- Venue: Gold Coast Aquatic Centre
- Dates: August 24, 2014 (heats & finals)
- Winning time: 3:29.94

Medalists
| gold medal | Matt Grevers, Kevin Cordes, Michael Phelps and Nathan Adrian | United States |
| silver medal | Ryosuke Irie, Yasuhiro Koseki, Hirofumi Ikebata and Katsumi Nakamura | Japan |
| bronze medal | Mitchell Larkin, Jake Packard, Tommaso D'Orsogna and Cameron McEvoy | Australia |

= 2014 Pan Pacific Swimming Championships – Men's 4 × 100 metre medley relay =

The men's 4 × 100 metre medley relay competition at the 2014 Pan Pacific Swimming Championships took place on August 24 at the Gold Coast Aquatic Centre.

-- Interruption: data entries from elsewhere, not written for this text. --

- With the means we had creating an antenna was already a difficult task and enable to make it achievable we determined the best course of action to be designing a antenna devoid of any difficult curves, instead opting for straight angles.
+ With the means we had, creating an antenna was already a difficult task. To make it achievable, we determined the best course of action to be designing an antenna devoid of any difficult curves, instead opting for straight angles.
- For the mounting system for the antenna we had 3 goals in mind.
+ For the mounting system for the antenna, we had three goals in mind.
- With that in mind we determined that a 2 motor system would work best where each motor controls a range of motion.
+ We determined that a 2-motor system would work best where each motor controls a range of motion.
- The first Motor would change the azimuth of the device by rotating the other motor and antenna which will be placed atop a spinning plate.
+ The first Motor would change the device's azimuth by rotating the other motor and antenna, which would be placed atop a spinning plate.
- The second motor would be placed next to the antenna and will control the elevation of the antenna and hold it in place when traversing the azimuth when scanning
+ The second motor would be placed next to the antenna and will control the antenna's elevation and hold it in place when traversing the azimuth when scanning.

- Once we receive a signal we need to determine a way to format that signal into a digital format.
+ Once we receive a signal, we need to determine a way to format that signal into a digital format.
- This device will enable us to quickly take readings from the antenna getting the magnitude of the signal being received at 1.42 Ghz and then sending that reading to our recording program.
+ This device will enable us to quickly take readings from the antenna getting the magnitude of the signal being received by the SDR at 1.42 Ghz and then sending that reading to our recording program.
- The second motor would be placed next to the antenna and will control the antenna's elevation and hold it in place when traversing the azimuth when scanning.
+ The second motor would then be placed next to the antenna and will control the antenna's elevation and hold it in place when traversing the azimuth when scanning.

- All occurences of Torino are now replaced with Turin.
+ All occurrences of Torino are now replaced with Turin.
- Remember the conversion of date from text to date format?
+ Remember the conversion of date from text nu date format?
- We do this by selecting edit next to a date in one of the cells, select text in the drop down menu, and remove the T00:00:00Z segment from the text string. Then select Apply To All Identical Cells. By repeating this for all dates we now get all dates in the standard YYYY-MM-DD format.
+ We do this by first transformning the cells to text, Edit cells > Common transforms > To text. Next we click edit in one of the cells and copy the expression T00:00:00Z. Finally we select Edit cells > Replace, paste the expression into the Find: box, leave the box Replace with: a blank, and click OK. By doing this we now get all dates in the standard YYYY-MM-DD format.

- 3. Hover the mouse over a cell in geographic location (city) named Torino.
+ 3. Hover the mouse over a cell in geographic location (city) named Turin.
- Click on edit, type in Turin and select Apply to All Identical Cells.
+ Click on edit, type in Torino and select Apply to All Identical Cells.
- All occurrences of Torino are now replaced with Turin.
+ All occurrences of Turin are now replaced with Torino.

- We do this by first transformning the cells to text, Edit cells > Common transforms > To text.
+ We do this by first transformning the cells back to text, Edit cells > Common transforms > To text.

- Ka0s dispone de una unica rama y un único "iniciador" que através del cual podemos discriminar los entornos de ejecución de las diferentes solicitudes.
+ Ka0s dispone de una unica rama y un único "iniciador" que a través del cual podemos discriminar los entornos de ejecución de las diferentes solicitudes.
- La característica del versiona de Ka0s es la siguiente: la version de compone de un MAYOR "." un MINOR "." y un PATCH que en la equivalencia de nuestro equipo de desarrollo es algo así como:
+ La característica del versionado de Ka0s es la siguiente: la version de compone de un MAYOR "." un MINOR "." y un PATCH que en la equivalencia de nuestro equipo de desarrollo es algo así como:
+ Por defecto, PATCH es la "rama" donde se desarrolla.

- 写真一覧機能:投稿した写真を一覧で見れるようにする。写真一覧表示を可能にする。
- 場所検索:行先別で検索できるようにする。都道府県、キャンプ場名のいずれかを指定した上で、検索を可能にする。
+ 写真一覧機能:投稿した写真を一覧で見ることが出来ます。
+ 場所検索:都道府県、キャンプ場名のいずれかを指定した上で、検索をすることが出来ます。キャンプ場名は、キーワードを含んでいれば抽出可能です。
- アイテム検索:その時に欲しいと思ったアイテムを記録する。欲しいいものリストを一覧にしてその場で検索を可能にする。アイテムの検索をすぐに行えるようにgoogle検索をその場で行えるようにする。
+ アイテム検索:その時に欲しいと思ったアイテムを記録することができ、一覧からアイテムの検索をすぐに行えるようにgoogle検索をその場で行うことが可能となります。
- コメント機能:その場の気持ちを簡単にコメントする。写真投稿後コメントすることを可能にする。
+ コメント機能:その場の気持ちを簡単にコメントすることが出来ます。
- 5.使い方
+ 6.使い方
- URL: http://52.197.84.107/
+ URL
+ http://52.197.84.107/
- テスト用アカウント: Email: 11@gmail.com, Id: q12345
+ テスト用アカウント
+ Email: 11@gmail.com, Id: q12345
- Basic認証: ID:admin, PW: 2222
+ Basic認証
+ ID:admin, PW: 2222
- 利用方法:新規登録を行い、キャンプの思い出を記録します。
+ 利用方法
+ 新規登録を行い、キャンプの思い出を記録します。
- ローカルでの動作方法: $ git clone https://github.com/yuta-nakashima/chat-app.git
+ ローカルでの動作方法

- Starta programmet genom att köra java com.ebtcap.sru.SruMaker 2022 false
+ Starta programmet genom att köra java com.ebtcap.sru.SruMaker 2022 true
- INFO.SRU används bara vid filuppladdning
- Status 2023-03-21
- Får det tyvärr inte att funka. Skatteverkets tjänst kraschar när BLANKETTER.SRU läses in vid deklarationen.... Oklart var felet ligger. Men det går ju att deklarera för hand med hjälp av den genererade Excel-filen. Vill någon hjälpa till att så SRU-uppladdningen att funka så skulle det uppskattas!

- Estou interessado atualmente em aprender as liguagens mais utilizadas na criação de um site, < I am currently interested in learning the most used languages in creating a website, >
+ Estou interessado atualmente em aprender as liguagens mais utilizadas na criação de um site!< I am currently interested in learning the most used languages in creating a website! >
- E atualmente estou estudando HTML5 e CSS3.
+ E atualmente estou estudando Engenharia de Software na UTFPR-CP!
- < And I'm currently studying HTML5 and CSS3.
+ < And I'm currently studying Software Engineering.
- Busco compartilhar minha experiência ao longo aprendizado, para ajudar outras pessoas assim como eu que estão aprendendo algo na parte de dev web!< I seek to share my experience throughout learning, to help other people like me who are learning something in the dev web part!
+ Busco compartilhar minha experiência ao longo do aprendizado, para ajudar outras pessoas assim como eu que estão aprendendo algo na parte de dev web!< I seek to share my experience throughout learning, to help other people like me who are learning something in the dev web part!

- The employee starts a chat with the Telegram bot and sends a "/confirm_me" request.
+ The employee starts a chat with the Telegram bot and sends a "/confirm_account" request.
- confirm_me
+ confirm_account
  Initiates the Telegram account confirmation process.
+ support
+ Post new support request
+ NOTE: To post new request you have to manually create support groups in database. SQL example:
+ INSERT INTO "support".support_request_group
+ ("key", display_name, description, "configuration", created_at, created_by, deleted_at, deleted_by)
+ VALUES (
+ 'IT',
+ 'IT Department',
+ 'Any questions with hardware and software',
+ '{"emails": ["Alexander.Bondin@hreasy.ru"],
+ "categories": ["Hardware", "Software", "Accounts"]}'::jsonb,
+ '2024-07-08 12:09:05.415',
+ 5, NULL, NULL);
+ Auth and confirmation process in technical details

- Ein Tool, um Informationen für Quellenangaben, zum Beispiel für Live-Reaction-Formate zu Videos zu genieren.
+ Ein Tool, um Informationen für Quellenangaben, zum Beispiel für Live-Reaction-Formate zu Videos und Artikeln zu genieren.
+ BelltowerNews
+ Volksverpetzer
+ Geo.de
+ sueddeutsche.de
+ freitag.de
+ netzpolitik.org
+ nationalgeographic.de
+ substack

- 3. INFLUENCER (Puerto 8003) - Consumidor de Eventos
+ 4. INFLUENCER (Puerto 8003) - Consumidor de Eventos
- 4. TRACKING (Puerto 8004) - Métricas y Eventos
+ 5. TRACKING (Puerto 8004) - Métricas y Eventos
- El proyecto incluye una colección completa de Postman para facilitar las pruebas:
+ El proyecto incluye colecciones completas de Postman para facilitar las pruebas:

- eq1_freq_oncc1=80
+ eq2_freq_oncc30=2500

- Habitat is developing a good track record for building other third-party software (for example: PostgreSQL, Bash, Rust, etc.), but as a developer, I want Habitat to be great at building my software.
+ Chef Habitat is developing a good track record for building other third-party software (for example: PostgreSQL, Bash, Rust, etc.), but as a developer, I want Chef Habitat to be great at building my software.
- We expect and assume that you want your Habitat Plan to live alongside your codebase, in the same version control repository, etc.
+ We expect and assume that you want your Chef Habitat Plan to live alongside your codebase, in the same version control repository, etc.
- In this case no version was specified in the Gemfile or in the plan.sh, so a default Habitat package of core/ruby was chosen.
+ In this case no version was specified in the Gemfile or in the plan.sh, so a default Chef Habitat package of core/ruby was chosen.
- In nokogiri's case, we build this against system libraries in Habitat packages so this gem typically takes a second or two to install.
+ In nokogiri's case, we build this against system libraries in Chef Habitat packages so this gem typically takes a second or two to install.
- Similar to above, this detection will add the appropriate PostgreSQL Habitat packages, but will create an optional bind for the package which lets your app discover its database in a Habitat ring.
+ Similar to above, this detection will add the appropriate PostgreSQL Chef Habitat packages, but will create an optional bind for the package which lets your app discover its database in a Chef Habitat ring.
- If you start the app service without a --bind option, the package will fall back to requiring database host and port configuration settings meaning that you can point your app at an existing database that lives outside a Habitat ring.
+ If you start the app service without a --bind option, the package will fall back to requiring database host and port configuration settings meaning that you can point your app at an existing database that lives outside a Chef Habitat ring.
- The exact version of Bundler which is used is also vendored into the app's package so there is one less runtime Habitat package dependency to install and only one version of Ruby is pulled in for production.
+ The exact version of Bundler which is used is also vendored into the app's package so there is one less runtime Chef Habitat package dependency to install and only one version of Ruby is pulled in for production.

The last champion was the United States.

==Records==
Prior to this competition, the existing world and Pan Pacific records were as follows:

| World record | United States (USA) Aaron Peirsol (52.19) Eric Shanteau (58.57) Michael Phelps (49.72) David Walters (46.80) | 3:27.28 | Rome, Italy | August 2, 2009 |
| Pan Pacific Championships record | United States (USA) Aaron Peirsol (53.74) Brendan Hansen (59.18) Ian Crocker (50.92) Jason Lezak (47.95) | 3:31.79 | Victoria, Canada | August 20, 2006 |

==Results==
All times are in minutes and seconds.

| KEY: | q | Fastest non-qualifiers | Q | Qualified | CR | Championships record | NR | National record | PB | Personal best | SB | Seasonal best |

===Heats===
Heats weren't performed, as only eight teams had entered.

=== Final ===
The final was held on August 24, at 21:16.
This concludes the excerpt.